▶ Exercise prompt
Retype the listing found below exactly, but leave out each picture.

▶ Records for processing
--- START ---

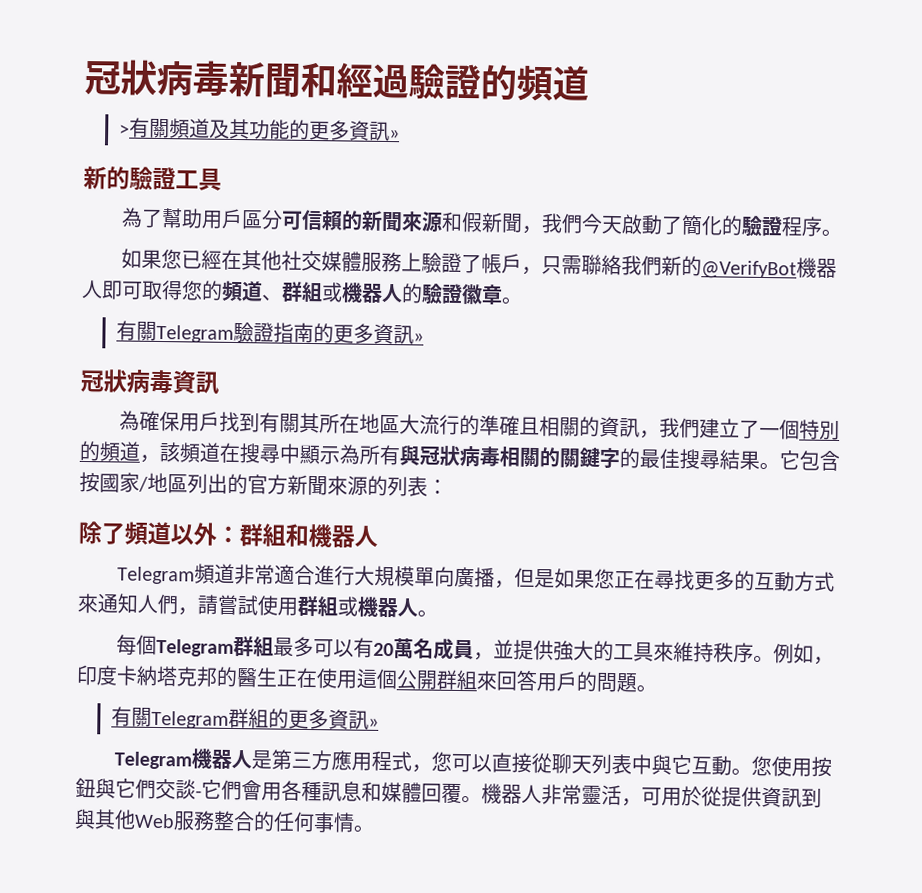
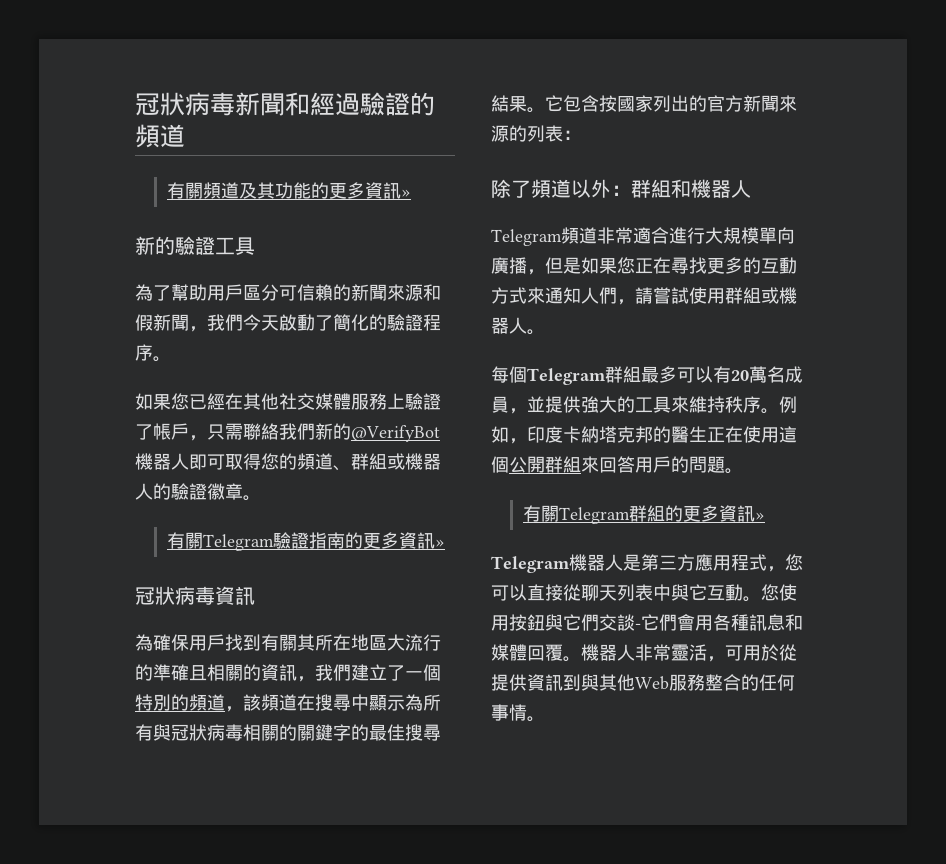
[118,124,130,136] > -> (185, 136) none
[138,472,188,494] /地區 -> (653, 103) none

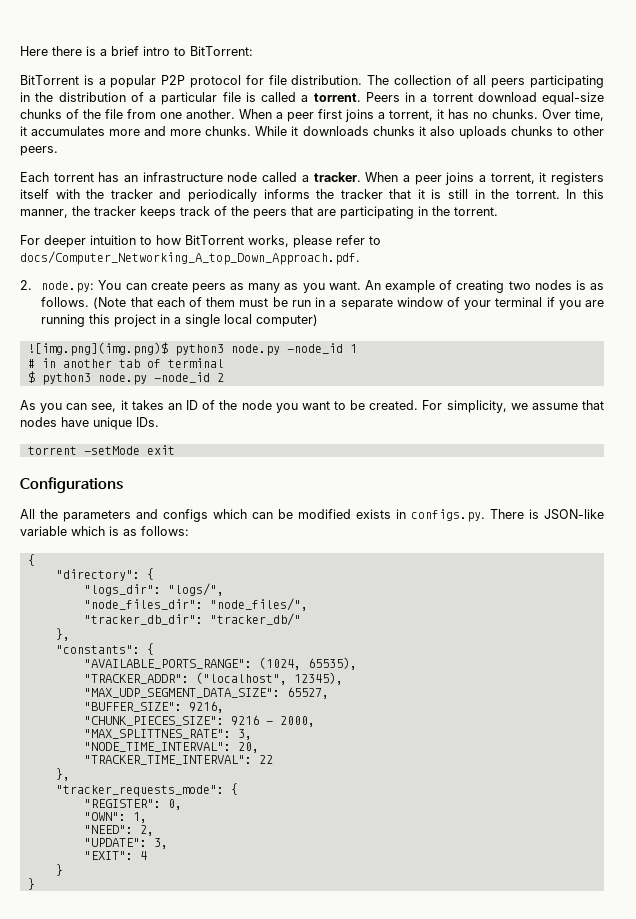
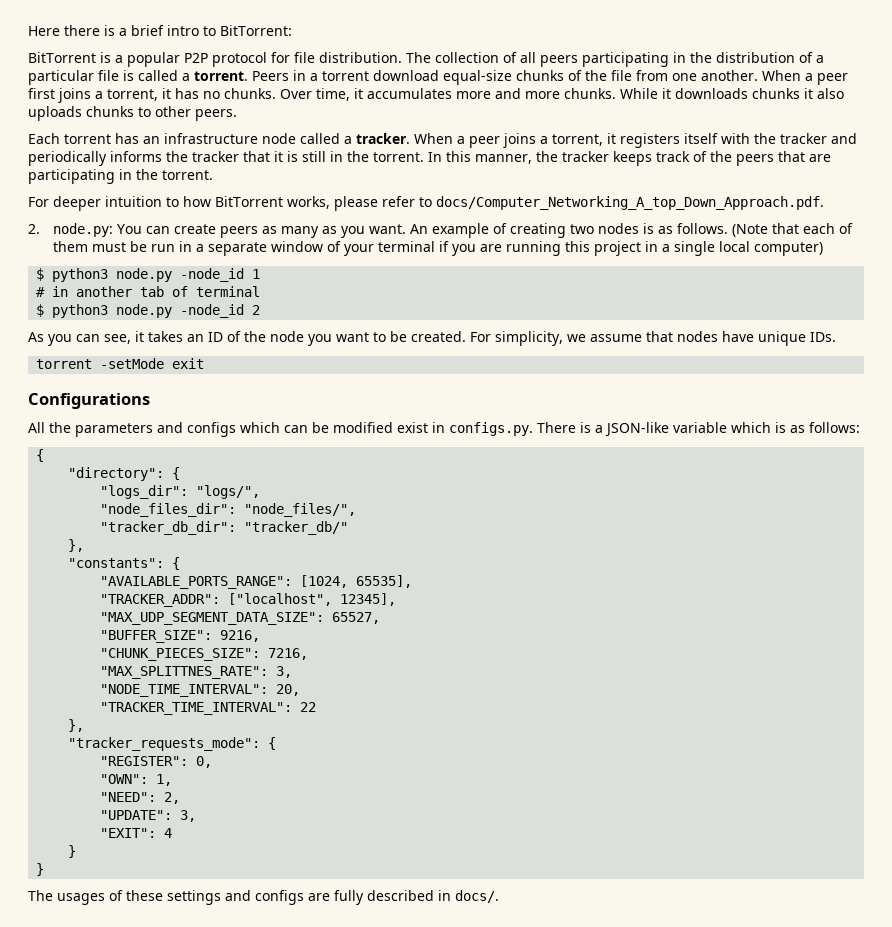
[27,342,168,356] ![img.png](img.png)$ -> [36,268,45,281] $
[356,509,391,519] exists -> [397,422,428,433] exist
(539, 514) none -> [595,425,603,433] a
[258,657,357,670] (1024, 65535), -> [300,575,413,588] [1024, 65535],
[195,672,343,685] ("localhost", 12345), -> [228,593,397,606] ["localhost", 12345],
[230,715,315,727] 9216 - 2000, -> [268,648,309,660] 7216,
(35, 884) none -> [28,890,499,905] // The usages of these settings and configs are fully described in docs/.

--- END ---

▶ Output
[118,124,130,136] > -> (185, 136) none
[138,472,188,494] /地區 -> (653, 103) none

[27,342,168,356] ![img.png](img.png)$ -> [36,268,45,281] $
[356,509,391,519] exists -> [397,422,428,433] exist
(539, 514) none -> [595,425,603,433] a
[258,657,357,670] (1024, 65535), -> [300,575,413,588] [1024, 65535],
[195,672,343,685] ("localhost", 12345), -> [228,593,397,606] ["localhost", 12345],
[230,715,315,727] 9216 - 2000, -> [268,648,309,660] 7216,
(35, 884) none -> [28,890,499,905] // The usages of these settings and configs are fully described in docs/.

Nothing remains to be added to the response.